* [HOW TO COMPLETE THIS TASK] Needed from the data below: every line from the one with "(700, 76) none" up to and including the one with "[832,169,950,181] Mit Hilfe", repeated exactly and with nothing else.

* [TASK DATA]
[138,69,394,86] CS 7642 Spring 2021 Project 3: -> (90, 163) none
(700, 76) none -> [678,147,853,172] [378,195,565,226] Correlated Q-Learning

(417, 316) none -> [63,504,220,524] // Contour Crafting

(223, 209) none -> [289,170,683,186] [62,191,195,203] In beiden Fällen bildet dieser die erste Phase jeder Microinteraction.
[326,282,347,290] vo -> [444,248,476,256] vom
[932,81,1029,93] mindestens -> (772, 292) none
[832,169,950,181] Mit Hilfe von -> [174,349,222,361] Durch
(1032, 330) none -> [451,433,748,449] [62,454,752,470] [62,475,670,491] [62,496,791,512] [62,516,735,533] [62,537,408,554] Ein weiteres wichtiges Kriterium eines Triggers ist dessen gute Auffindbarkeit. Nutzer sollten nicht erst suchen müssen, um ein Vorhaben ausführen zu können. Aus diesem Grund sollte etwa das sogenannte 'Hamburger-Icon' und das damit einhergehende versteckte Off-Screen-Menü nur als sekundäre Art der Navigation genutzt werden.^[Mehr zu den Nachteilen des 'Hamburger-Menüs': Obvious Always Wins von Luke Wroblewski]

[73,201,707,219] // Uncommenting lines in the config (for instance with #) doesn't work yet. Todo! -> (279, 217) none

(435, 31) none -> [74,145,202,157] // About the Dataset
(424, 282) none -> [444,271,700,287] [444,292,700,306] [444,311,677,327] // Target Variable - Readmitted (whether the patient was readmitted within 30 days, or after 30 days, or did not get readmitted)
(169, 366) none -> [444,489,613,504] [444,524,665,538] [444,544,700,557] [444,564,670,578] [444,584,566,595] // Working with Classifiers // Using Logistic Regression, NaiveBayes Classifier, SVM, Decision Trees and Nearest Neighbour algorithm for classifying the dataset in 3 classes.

* [RESPONSE AREA]
(700, 76) none -> [678,147,853,172] [378,195,565,226] Correlated Q-Learning

(417, 316) none -> [63,504,220,524] // Contour Crafting

(223, 209) none -> [289,170,683,186] [62,191,195,203] In beiden Fällen bildet dieser die erste Phase jeder Microinteraction.
[326,282,347,290] vo -> [444,248,476,256] vom
[932,81,1029,93] mindestens -> (772, 292) none
[832,169,950,181] Mit Hilfe von -> [174,349,222,361] Durch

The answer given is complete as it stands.